Auf Schloss Friedenstein in Gotha wird eine Ausstellung zum Schulwesen des 17. Jahrhunderts vorbereitet: mit Stundenplänen, Konzepten und Zeugnissen der Zeit. Unter Herzog Ernst dem Frommen standen damals Unterrichtsmethoden und -inhalte auf dem Prüfstand.

Von Blanka Weber | 07.01.2013
    Vorsichtig blättert der Wissenschaftler der Forschungsbibliothek Gotha Sascha Salatowsky in den Handschriften. Das Papier ist etwas abgegriffen und leicht porös am Rand, doch die zierlich geschriebenen Zeilen mit den schmuckvollen Initialen sind gut zu lesen:

    "Hier sieht man ganz verschiedene Dokumente, Stundenpläne, man sieht Konzepte, die entworfen werden, um den Schulunterricht neu zu gestalten. Das für alle Schulformen, fürs Gymnasium, für die Elementarschule, die Lateinschulen, die Stadtschulen."

    Es war das 17. Jahrhundert. Bildung gab es damals nur für Jungs.

    "In all den Akten, die ich bisher in die Hand genommen habe, habe ich nicht einen Mädchennamen gefunden. Das hängt damit zusammen, dass die höhere Bildung für Mädchen nicht zugänglich war."

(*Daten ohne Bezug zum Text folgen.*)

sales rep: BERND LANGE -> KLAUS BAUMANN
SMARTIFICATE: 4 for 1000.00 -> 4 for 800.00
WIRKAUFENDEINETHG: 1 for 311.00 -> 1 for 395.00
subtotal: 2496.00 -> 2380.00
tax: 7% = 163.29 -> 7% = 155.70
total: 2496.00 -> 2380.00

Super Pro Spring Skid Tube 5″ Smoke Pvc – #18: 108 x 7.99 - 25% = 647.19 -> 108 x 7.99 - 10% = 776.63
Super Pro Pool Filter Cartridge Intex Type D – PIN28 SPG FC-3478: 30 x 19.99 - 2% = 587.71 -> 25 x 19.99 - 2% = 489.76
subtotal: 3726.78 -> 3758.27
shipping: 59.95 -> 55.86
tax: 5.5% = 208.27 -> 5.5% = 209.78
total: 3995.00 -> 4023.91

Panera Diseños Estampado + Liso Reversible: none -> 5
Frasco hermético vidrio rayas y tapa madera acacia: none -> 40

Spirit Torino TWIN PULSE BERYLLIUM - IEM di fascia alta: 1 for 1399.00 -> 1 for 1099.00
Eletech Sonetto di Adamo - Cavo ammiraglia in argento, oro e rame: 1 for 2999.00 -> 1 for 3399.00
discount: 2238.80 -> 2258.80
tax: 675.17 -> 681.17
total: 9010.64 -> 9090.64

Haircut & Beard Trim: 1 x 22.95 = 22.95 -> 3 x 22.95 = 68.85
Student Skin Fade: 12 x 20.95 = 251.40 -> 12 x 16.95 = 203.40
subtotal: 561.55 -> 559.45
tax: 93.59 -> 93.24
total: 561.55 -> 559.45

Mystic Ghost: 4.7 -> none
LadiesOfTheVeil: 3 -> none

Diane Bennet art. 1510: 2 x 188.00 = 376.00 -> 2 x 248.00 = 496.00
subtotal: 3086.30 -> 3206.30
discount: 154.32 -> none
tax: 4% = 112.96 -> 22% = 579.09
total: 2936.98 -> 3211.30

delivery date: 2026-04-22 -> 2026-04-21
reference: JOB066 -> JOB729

    Erst ein Jahrhundert später habe sich das geändert, sagt der Wissenschaftler. Doch so genau ist auch das noch nicht erforscht. Ebenso wie die Details zum Schulwesen des gesamten 17. Jahrhunderts. Allein im Stadtarchiv Gotha, dem Staatsarchiv und der Forschungsbibliothek, die zur Universität Erfurt zählt, sind vier bis fünf laufende Meter handschriftliche Dokumente allein aus der Gymnasialzeit zu finden. Zum Beispiel die kompletten Schulhefte von Johann Gerhard, einem Jungen aus Gotha.

    "Letztendlich versuchen wir Tiefenerschließung zu machen, es wird aber Jahre dauern. Sie müssen sich jedes einzelne Dokument ansehen, von wem ist es verfasst? Wann ist es geschrieben worden und was ist der Inhalt."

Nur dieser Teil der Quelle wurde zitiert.